Sixteen truckloads of the 30-inch-diameter, 0.75-inch-wall-thickness, type X60 pipe were purchased and delivered from Edmonton, Alberta. The two mainline valves already in the Enbridge inventory in Superior, WI, were transported to the worksites on one truck.
Meanwhile, Michels worked with Enbridge to consult with nine different regulating agencies in the U.S. and Canada to acquire permits as needed. These agencies ranged from the U.S. Army Corps of Engineers to the Canada National Energy Board, and even the City of Marysville.
Given the degree of external oversight and scrutiny for this high-profile crossing, the start date was postponed several times. Even after work started in February after obtaining the necessary permits and the required clearance, regulating agencies, such as the National Energy Board in Canada and the Office of Pipeline Safety in the U.S., were on site much of the time during construction activities.
The job moved quickly from there thanks to an expert team of Michels’ personnel coordinating the project on the U.S. side of the border. Assistant Operations Manager Ted Foltz and Project Manager Craig Larson led the effort for Michels, while Drill Superintendents Joe Lechner and Cliff McLain oversaw drilling operations. Pipeline Superintendent Kevin Olerud added site preparation and support as the process got under way.
On the Canadian side, Project Manager Gary Ziehr led Drill Superintendents Gary Horbas and Darel Malcolmson in keeping things running smoothly while Safety Supervisor Collin Harding kept things running safely.
The Enbridge team overseeing all of the work consisted of Project Manager Tom Hodge, Construction Manager Marc DeVarennes, and Project Engineer L.J. Stock.
Despite battling challenging winter weather conditions, the drill began on an Enbridge easement owned by the city of Marysville. A temporary sound mitigation structure was erected to deflect noise away from area residents adjacent to the site as the drill got under way in the third week of February. Pipe string assembly and pretesting took place concurrently on the Canadian side on Shell Canada-owned property. The pipe string-out area was adjacent to the existing Line 6B easement, and had a snake-like product pipe string-out while elevated over and across the 75-foot-wide Talfourd Creek on the front end of the pullback near the exit hole.
One of the chief challenges throughout the drill process was implementing several guidance technologies while simultaneously maintaining the critical drill alignment and safe working conditions as well as avoiding environmental impacts.
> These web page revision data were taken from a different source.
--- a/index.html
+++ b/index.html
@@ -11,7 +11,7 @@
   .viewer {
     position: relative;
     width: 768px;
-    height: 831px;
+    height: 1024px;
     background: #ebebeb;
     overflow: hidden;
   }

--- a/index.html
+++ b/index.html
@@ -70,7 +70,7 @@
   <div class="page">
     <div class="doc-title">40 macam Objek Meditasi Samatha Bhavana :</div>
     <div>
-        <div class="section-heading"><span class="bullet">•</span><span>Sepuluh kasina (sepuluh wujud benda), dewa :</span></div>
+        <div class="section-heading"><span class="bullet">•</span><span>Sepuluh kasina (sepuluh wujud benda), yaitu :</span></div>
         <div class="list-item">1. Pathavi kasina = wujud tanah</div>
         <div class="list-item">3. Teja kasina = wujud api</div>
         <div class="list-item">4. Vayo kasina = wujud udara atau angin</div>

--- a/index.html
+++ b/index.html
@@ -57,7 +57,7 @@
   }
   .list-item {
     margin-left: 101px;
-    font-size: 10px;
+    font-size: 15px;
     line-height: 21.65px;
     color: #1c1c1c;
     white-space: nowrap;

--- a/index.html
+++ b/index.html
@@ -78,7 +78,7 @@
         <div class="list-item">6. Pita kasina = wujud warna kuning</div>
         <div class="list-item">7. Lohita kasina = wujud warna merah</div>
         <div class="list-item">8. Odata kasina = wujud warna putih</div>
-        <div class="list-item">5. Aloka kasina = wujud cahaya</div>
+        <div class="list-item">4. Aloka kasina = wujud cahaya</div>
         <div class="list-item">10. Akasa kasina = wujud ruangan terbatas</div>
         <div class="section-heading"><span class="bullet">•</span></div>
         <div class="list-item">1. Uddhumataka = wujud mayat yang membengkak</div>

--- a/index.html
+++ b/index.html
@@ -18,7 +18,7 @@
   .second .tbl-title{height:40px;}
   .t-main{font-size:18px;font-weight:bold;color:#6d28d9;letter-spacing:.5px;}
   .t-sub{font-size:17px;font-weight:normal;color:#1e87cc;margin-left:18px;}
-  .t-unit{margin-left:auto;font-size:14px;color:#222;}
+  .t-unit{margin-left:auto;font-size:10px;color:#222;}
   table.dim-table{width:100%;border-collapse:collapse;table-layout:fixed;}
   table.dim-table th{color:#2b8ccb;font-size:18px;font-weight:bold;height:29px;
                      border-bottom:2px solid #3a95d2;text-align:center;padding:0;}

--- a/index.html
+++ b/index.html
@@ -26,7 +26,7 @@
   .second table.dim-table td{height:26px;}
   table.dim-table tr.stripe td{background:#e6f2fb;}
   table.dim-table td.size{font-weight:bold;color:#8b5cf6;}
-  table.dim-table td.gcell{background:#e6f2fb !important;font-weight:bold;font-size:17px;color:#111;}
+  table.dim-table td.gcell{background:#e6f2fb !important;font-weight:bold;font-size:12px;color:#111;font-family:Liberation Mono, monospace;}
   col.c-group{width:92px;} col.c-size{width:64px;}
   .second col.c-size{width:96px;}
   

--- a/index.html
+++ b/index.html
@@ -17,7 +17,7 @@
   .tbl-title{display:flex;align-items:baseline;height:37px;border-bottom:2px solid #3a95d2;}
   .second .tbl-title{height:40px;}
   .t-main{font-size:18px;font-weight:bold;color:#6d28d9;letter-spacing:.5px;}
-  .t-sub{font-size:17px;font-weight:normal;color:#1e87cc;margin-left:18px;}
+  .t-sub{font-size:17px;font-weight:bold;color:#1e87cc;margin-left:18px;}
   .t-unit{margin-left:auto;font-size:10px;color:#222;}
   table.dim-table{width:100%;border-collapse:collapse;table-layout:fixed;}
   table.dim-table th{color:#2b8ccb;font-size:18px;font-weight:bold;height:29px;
Michels’ state-of-the-art intersect technology came through in the drilling of the pilot hole, with all indications pointing to the intersect taking place on the U.S. side of the border.
With freezing rain falling, pullback operations began on March 9. Pullback was particularly challenging due to the aggressive bend required to get the pipe lined up with the hole. All told, the pullback required five large cranes and two side-booms, which took most of the day and was one of the more visually impressive pullbacks completed by Michels across an international border.
Once pullback was complete, it took roughly a month to set foundations and place new valves and control buildings. Michels installed a new mainline block valve and valve control buildings on both sides of the river. The new pipeline was pressure-tested with water, and the old pipeline under the river was then swabbed, purged with nitrogen, and deactivated.
Through it all, Michels completed this impressive project without any safety or environmental concerns despite being under the constant microscope of regulators.
It is a rare occurrence when a U.S.-based company can perform an international project by staying in the U.S., but Michels’ experience and resources made a potentially painstaking project nothing more than yet another drill that went off without a hitch.